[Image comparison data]

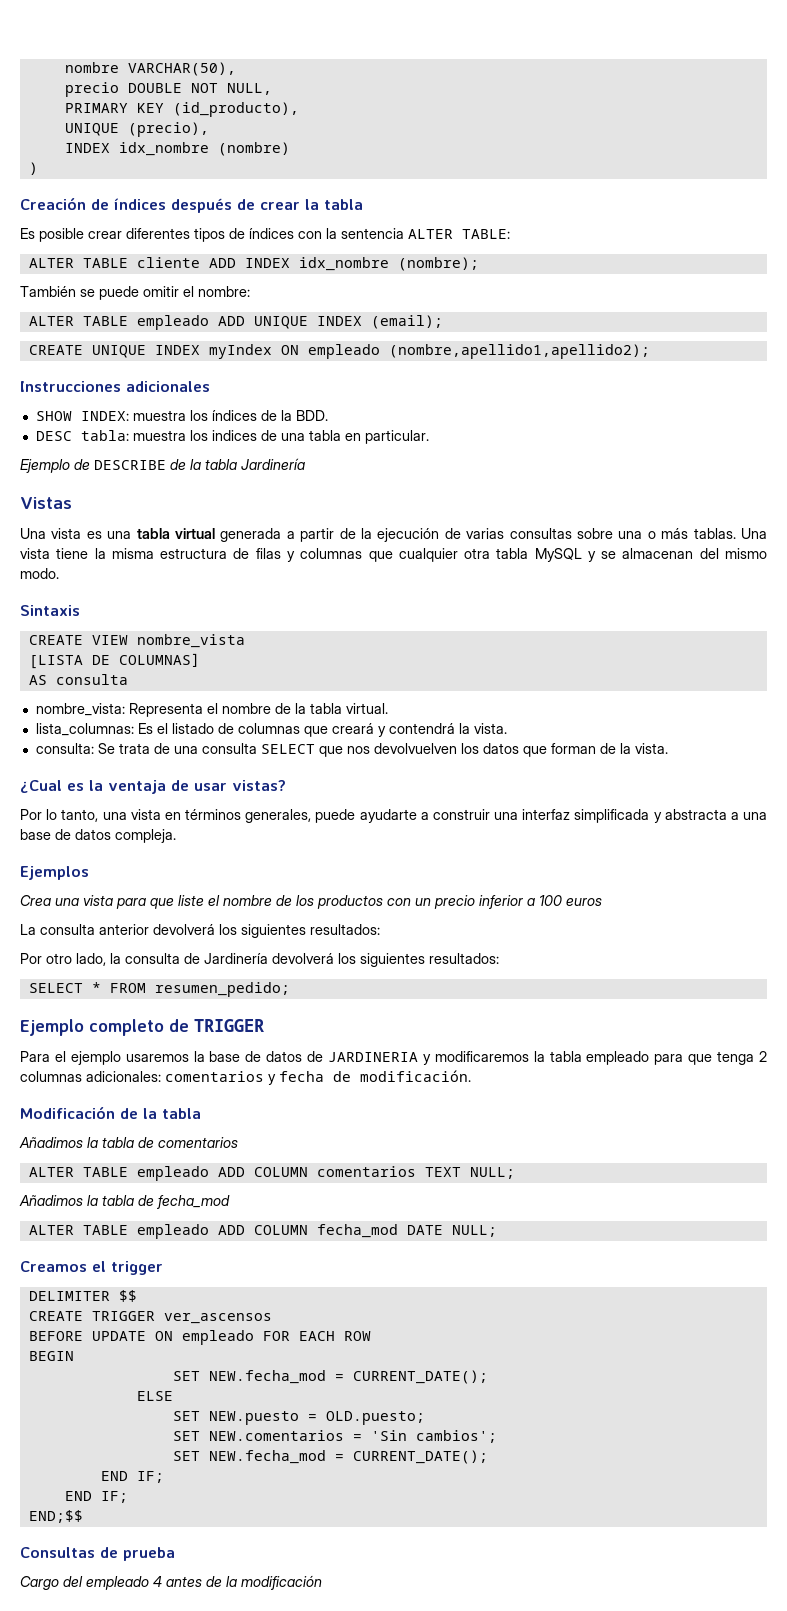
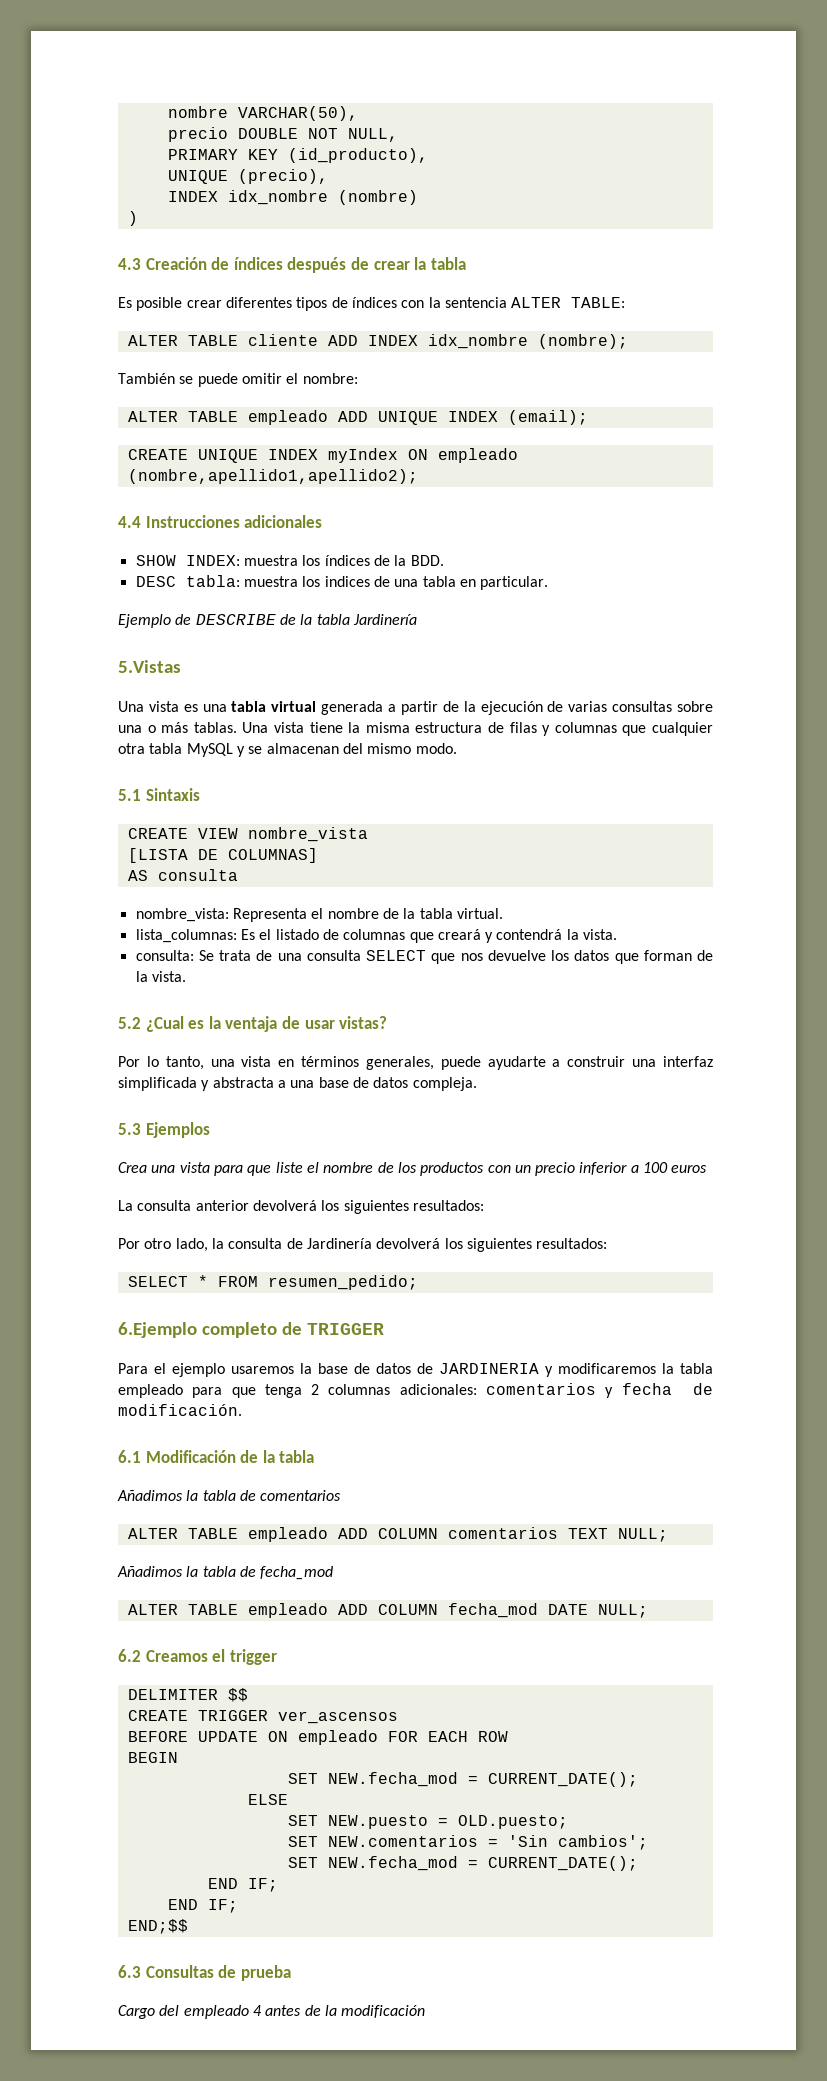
- Creación de índices después de crear la tabla
+ 4.3 Creación de índices después de crear la tabla
- Instrucciones adicionales
+ 4.4 Instrucciones adicionales
- Vistas
+ 5.Vistas
- Sintaxis
+ 5.1 Sintaxis
- consulta: Se trata de una consulta SELECT que nos devolvuelven los datos que forman de la vista.
+ consulta: Se trata de una consulta SELECT que nos devuelve los datos que forman de la vista.
- ¿Cual es la ventaja de usar vistas?
+ 5.2 ¿Cual es la ventaja de usar vistas?
- Ejemplos
+ 5.3 Ejemplos
- Ejemplo completo de TRIGGER
+ 6.Ejemplo completo de TRIGGER
- Modificación de la tabla
+ 6.1 Modificación de la tabla
- Creamos el trigger
+ 6.2 Creamos el trigger
- Consultas de prueba
+ 6.3 Consultas de prueba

-- About this exercise --
Copy out all the lines of the records that include "completo".

-- Written answer --
- Ejemplo completo de TRIGGER
+ 6.Ejemplo completo de TRIGGER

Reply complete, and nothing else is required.